International Journal of Computer Applications |
Foundation of Computer Science (FCS), NY, USA |
Volume 94 - Number 7 |
Year of Publication: 2014 |
Authors: Ravinder Prakash G, Kiran M |
10.5120/16354-5732 |
Ravinder Prakash G, Kiran M . On The Least Economical MapReduce Sets for Summarization Expressions. International Journal of Computer Applications. 94, 7 ( May 2014), 13-20. DOI=10.5120/16354-5732
An intention of MapReduce Sets for Summarization expressions analysis has to suggest criteria how summarization expressions in summarization data can be defined in a meaningful way and how they should be compared.
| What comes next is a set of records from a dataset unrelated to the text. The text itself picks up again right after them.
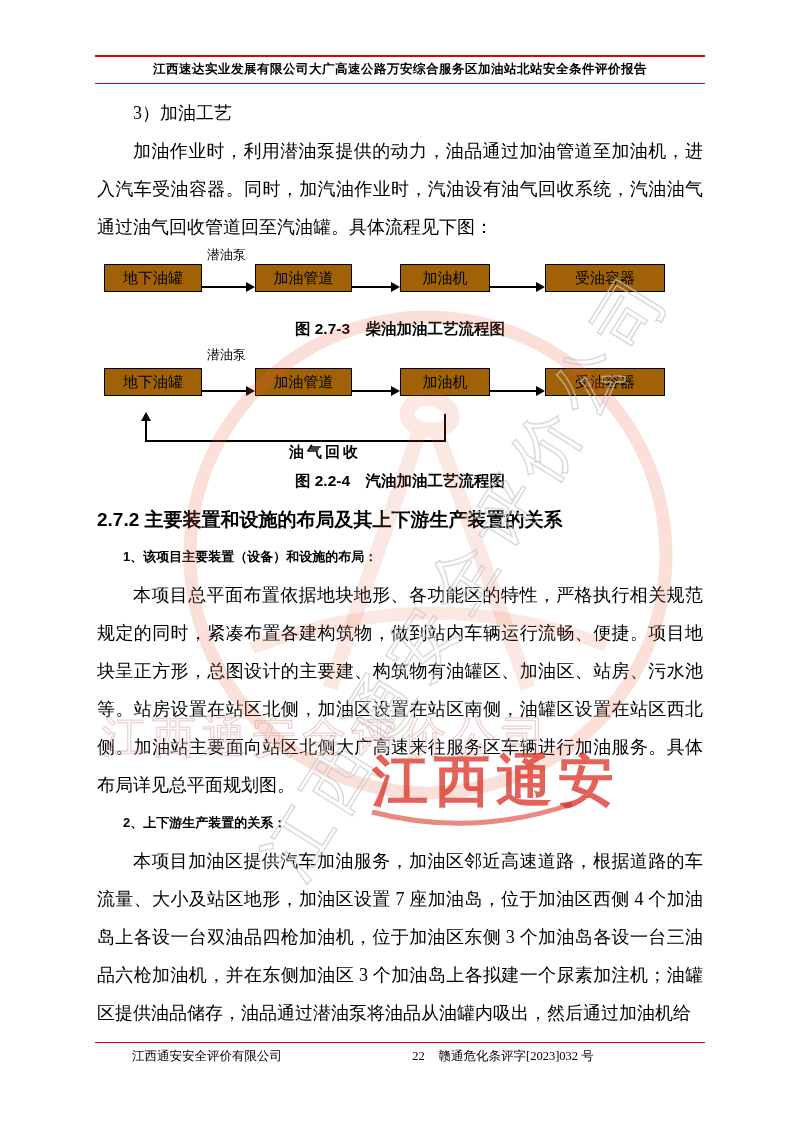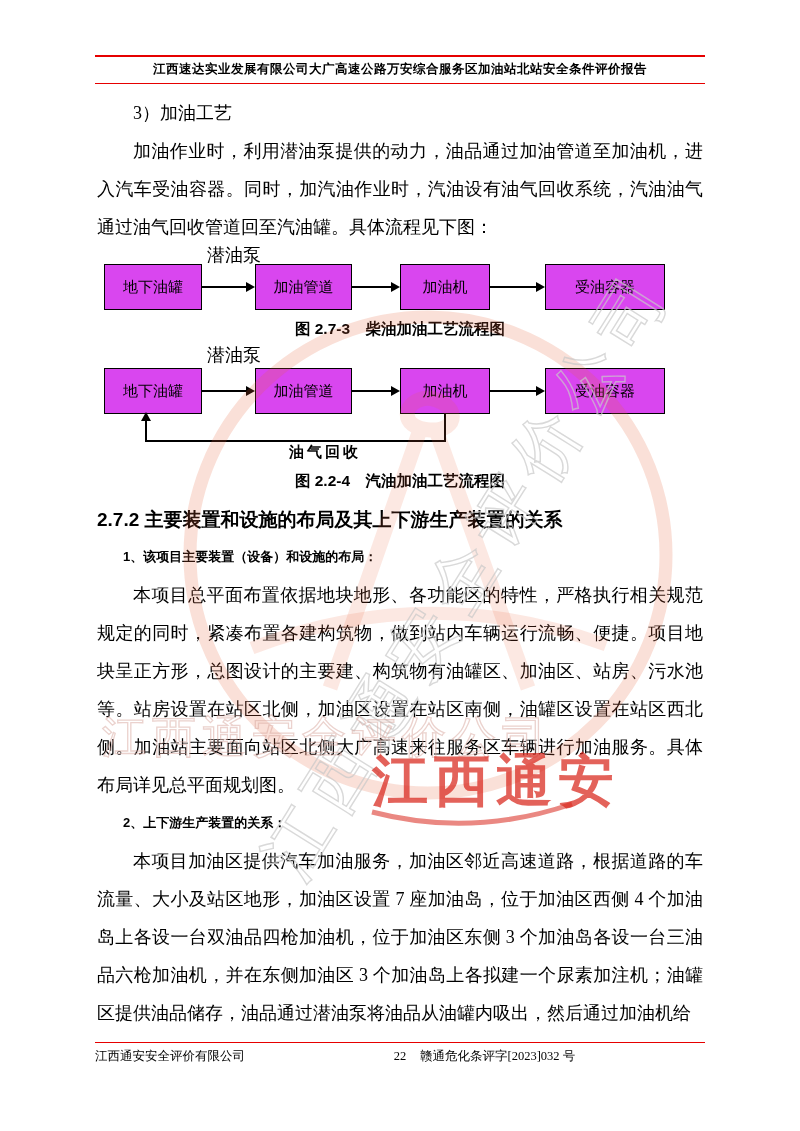--- a/index.html
+++ b/index.html
@@ -26,21 +26,21 @@
     letter-spacing: 0.5px;
   }
   .footer {
     position: absolute; top: 1042px; left: 95px; right: 95px; z-index: 1;
     border-top: 1.5px solid #e60000;
     padding-top: 5px;
     display: flex;
     align-items: baseline;
     font-size: 12.5px;
   }
-  .footer .f-left  { flex: 1; text-align: left; }
+  .footer .f-left  { flex: 1; text-align: left; margin-left: 37px; }
   .footer .f-center{ width: 40px; text-align: center; }
   .footer .f-right { flex: 1; text-align: left; }
 
   
   .content {
     position: absolute; top: 94px; left: 97px; right: 97px; z-index: 1;
     font-size: 18px;
     line-height: 38px;
   }
   .content p { margin: 0; }
@@ -69,31 +69,31 @@
     font-size: 15.5px;
     line-height: 34px;
   }
 
   
   .fc { position: relative; width: 100%; }
   .fc1 { height: 66px; }
   .fc2 { height: 118px; }
   .fbox {
     position: absolute;
-    height: 46px;
+    height: 28px;
     box-sizing: border-box;
     border: 1.3px solid #000;
-    background: #d946ef;
+    background: #a16207;
     display: flex; align-items: center; justify-content: center;
     font-size: 15px;
     line-height: 1;
   }
   .pump-label {
     position: absolute;
-    font-size: 18px;
+    font-size: 13px;
     line-height: 18px;
   }
   .recovery-label {
     position: absolute;
     font-size: 15px;
     font-weight: 700;
     font-family: "Liberation Sans", "DejaVu Sans", sans-serif;
     letter-spacing: 3px;
     line-height: 20px;
   }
Similitude based MapReduce Sets for summarization Expression Analysis and MapReduce Sets for Assignment is expected to adhere to fundamental principles of the scientific summarization process that are expressiveness of summarization models and reproducibility of their summarization inference. Summarization expressions are assumed to be elements of a summarization expression space or Conjecture class and summarization data provide "information" which of these summarization expressions should be used to interpret the summarization data. An inference summarization algorithm constructs the mapping between summarization data and summarization expressions, in particular by a summarization cost minimization process. Fluctuations in the summarization data often limit the summarization precision, which we can achieve to uniquely identify a single summarization expression as interpretation of the summarization data. We advocate an information theoretic perspective on summarization expression analysis to resolve this dilemma where the tradeoff between summarization informativeness of statistical inference summarization and their summarization stability is mirrored in the information-theoretic summarization optimum of high summarization information rate and zero communication expression error. The inference summarization algorithm is considered as an outlier object summarization path, which naturally limits the resolution of the summarization expression space given the uncertainty of the summarization data.